__What you are asked to do__
Throughout the records below, find the lines with the string "clip" and give how many there are, nothing else.

__Given data__
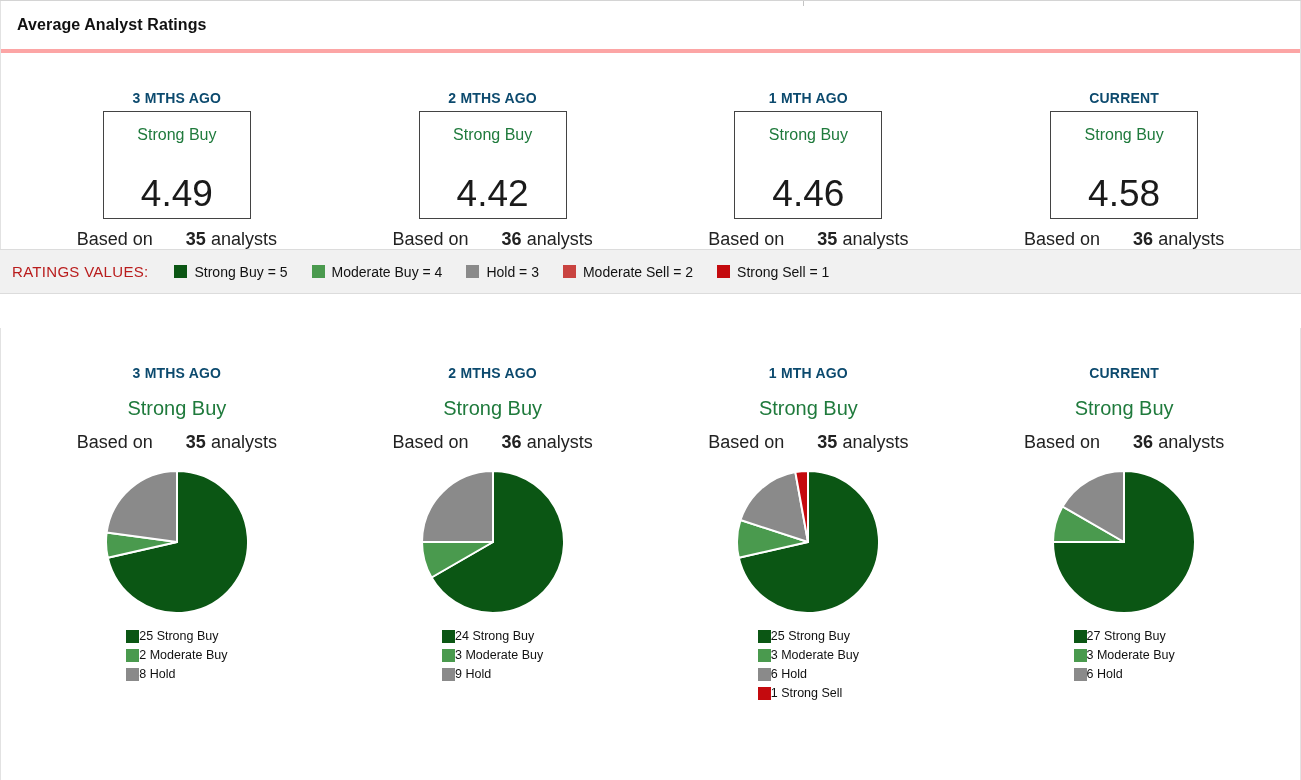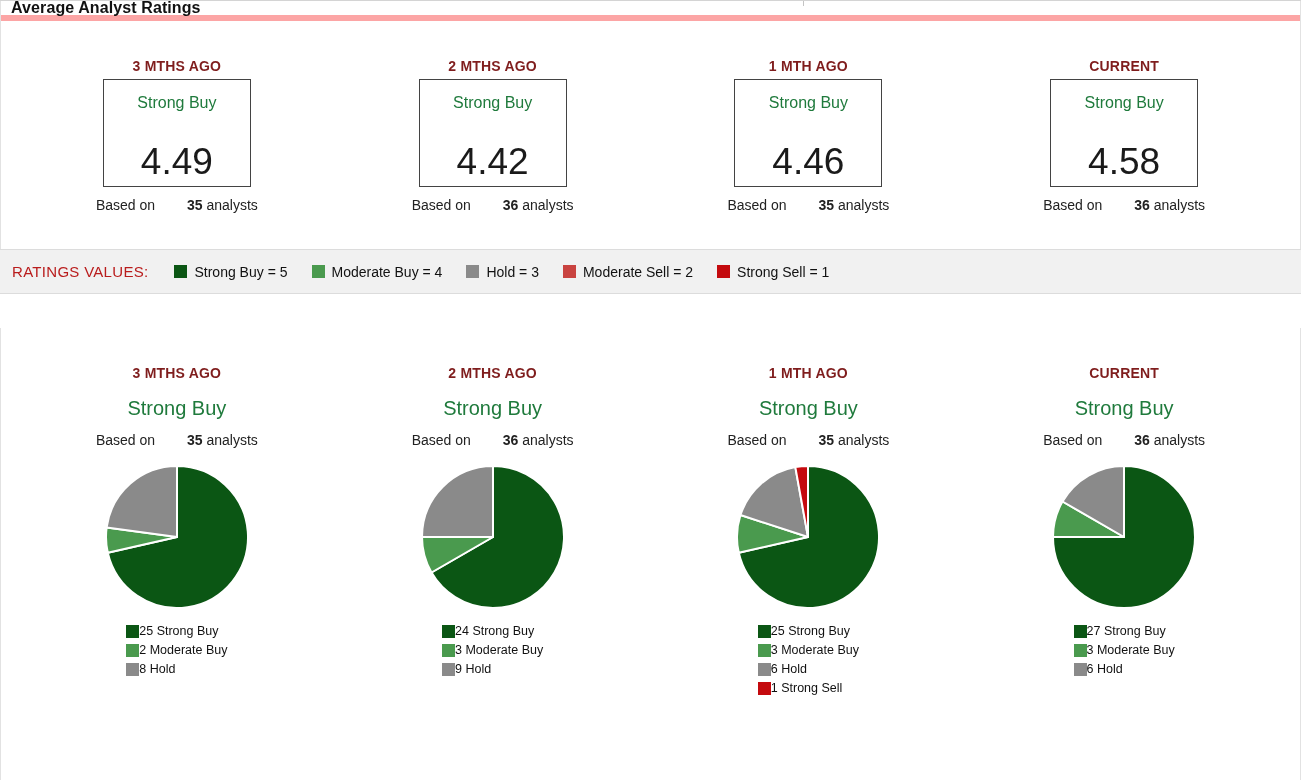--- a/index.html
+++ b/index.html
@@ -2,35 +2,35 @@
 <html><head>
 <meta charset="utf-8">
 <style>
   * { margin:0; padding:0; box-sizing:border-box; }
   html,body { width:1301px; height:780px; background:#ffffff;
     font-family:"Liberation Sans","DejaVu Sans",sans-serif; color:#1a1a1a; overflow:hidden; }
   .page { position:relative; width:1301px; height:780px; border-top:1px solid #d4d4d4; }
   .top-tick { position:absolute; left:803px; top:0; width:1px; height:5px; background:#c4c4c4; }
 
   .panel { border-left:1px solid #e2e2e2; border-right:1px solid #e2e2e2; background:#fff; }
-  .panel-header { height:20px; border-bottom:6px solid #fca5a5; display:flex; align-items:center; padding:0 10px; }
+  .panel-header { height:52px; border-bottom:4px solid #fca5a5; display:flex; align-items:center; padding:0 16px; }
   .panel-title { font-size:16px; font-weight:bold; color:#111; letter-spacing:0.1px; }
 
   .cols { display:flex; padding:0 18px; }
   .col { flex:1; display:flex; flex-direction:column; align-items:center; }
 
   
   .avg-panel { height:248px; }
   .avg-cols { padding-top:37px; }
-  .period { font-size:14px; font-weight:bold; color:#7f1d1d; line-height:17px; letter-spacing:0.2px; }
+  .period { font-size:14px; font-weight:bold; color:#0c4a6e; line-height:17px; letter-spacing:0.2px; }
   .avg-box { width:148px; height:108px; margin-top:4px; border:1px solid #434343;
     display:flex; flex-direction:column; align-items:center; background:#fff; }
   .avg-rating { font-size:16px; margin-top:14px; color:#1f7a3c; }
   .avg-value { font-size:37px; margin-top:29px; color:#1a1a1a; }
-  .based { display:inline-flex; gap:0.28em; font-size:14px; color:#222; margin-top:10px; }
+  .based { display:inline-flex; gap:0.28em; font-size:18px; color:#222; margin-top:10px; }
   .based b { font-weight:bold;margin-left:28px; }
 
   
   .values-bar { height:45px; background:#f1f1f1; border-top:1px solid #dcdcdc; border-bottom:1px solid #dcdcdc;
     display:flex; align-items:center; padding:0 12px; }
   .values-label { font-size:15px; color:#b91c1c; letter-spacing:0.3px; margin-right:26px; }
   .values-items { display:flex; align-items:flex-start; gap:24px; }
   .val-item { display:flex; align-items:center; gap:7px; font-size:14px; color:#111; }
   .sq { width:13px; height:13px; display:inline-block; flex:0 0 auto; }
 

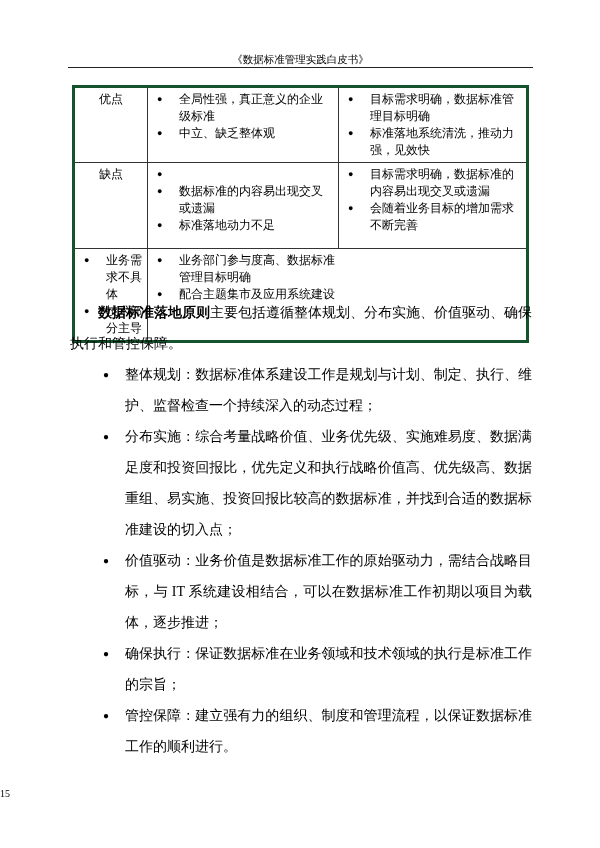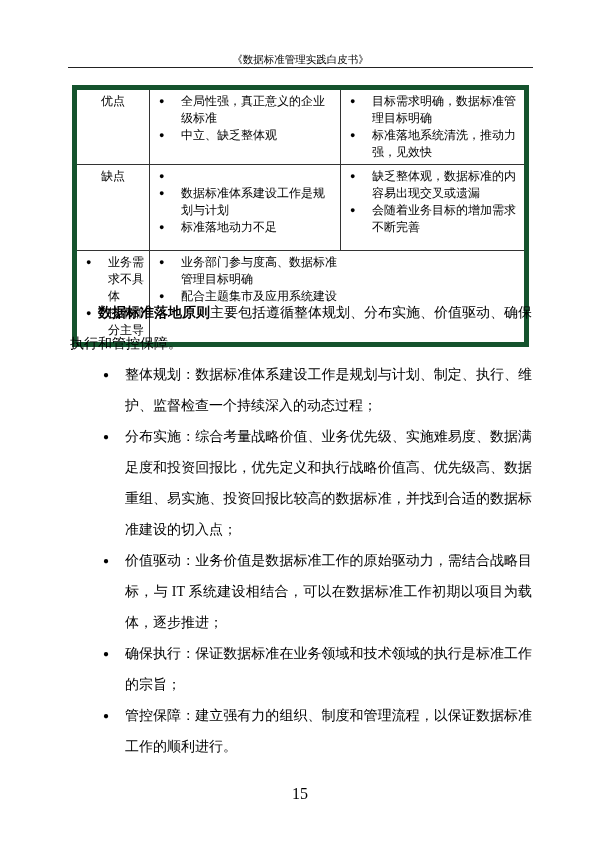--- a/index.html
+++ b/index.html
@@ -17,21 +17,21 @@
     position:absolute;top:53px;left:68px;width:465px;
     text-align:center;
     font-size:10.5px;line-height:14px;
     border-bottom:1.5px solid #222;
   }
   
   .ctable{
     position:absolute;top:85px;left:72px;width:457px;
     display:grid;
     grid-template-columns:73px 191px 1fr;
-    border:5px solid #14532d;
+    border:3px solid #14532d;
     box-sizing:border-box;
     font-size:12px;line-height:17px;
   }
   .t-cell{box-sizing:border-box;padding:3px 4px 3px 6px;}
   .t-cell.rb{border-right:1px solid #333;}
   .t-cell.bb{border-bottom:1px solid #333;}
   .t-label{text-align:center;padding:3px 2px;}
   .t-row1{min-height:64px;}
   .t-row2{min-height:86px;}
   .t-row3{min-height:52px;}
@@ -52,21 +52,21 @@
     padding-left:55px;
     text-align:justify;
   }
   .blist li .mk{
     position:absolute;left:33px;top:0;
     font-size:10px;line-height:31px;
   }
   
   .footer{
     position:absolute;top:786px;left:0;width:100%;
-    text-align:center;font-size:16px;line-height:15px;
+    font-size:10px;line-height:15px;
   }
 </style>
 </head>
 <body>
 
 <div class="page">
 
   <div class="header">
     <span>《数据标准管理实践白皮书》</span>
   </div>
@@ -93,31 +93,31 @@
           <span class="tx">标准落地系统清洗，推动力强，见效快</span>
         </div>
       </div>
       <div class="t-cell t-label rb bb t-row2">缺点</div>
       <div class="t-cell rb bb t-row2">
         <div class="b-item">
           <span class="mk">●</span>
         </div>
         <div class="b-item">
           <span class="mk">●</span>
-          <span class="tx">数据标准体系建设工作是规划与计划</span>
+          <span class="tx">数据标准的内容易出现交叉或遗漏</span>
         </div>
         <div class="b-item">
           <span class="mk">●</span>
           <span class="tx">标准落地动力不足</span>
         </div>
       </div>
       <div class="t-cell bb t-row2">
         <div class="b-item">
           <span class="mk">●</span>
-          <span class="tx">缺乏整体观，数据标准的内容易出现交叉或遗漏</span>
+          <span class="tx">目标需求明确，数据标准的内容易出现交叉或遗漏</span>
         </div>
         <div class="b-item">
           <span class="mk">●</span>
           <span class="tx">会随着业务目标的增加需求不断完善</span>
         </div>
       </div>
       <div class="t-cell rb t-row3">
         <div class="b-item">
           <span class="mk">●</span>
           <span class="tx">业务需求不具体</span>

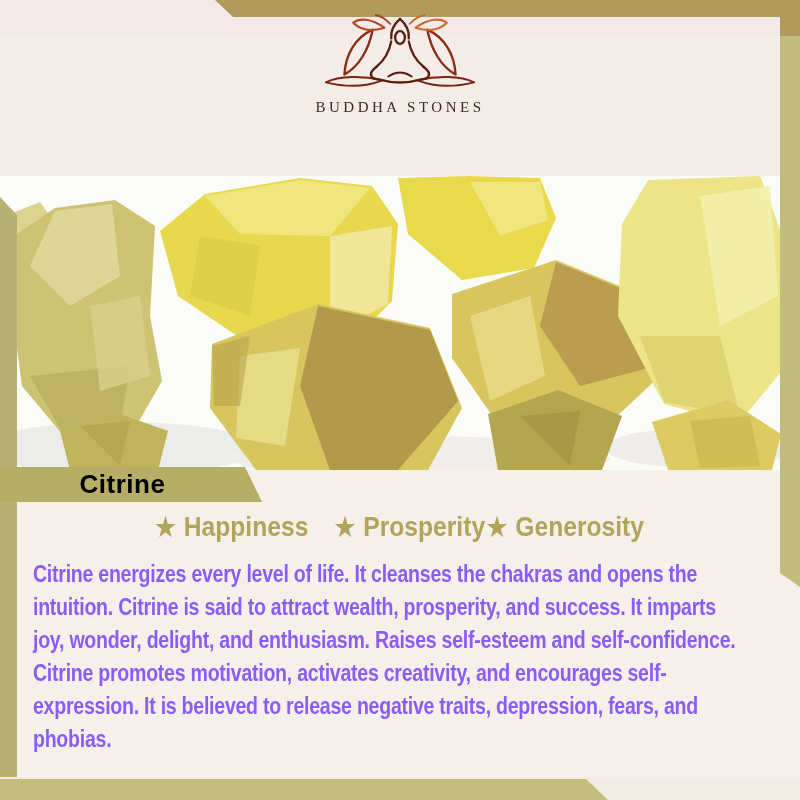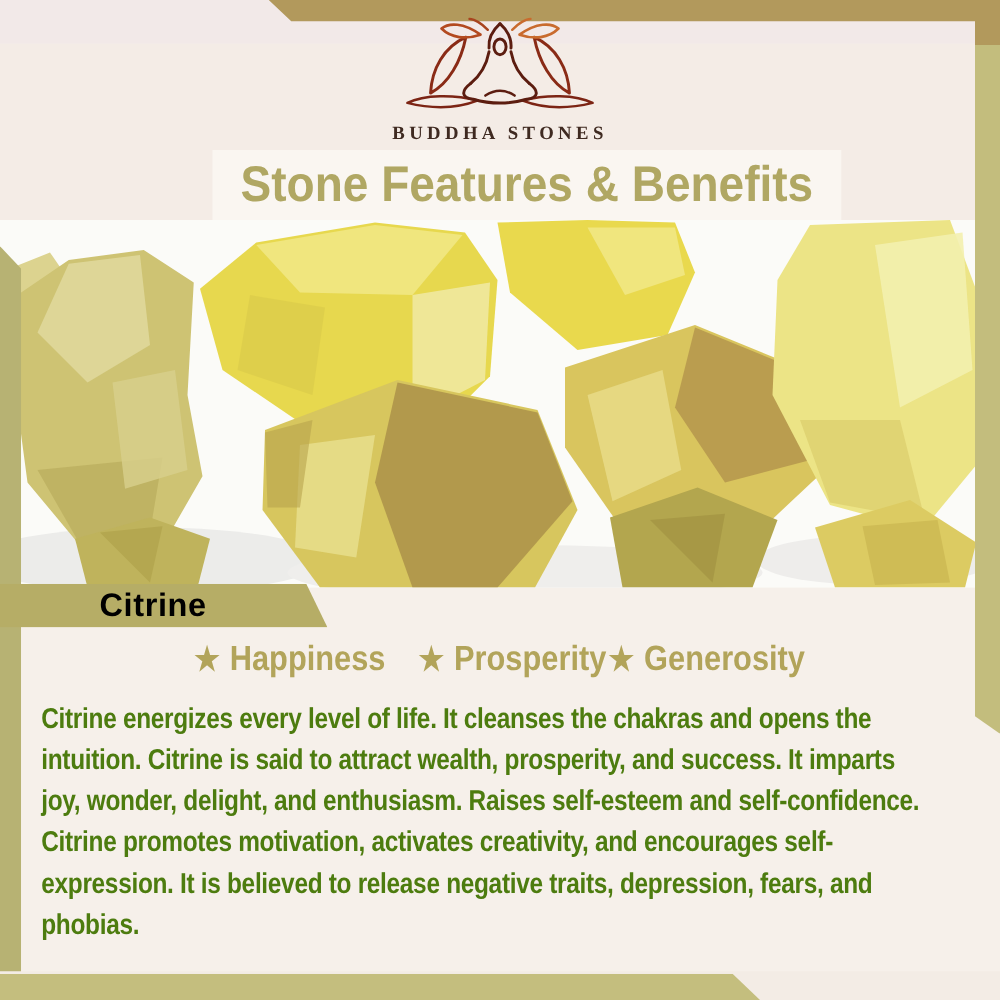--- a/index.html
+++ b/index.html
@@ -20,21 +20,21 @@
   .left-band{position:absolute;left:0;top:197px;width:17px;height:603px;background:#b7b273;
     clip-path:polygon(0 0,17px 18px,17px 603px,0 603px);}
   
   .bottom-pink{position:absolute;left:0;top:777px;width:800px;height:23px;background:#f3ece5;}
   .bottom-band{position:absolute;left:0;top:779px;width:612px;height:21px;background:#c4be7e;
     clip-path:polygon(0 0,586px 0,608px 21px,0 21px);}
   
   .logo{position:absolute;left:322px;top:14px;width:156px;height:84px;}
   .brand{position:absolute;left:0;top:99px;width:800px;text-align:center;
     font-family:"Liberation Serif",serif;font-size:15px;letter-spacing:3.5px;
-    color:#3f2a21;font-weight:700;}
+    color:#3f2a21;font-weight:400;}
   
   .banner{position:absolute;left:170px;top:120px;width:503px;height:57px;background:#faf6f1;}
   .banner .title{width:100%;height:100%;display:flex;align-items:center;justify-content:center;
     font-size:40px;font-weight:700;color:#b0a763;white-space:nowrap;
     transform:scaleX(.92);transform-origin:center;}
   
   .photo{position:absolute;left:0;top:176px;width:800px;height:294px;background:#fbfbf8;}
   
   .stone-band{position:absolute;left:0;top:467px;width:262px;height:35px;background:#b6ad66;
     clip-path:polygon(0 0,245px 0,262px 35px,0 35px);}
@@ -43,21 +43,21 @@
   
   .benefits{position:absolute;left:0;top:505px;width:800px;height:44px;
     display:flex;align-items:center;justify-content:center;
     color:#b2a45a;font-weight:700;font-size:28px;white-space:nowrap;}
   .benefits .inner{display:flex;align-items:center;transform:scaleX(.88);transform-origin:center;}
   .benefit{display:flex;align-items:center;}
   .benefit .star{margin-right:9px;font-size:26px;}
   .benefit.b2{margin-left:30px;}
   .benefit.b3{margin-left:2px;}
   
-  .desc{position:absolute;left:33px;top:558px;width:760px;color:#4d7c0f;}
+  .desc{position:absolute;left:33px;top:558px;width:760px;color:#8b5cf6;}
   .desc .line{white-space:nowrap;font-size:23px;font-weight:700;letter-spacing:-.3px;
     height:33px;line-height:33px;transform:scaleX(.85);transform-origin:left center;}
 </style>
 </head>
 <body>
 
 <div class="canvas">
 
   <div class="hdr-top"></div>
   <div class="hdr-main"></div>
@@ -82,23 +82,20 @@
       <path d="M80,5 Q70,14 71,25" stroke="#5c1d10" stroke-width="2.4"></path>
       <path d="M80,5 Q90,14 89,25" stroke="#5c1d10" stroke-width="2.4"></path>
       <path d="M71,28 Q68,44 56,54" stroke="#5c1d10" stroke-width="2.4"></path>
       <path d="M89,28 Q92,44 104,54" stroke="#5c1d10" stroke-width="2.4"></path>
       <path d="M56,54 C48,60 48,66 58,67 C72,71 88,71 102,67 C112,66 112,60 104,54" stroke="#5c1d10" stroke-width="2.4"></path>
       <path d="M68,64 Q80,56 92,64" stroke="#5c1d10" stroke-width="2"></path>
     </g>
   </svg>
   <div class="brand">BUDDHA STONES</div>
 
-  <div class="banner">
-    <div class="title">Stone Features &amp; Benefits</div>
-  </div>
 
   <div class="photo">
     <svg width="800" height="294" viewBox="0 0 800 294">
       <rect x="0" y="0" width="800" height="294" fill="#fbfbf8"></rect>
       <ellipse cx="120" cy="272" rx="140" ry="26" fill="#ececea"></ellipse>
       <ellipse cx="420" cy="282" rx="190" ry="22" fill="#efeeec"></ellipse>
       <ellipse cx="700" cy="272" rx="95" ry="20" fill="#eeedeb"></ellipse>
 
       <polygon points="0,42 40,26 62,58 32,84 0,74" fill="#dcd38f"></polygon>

__Solution to this exercise__
3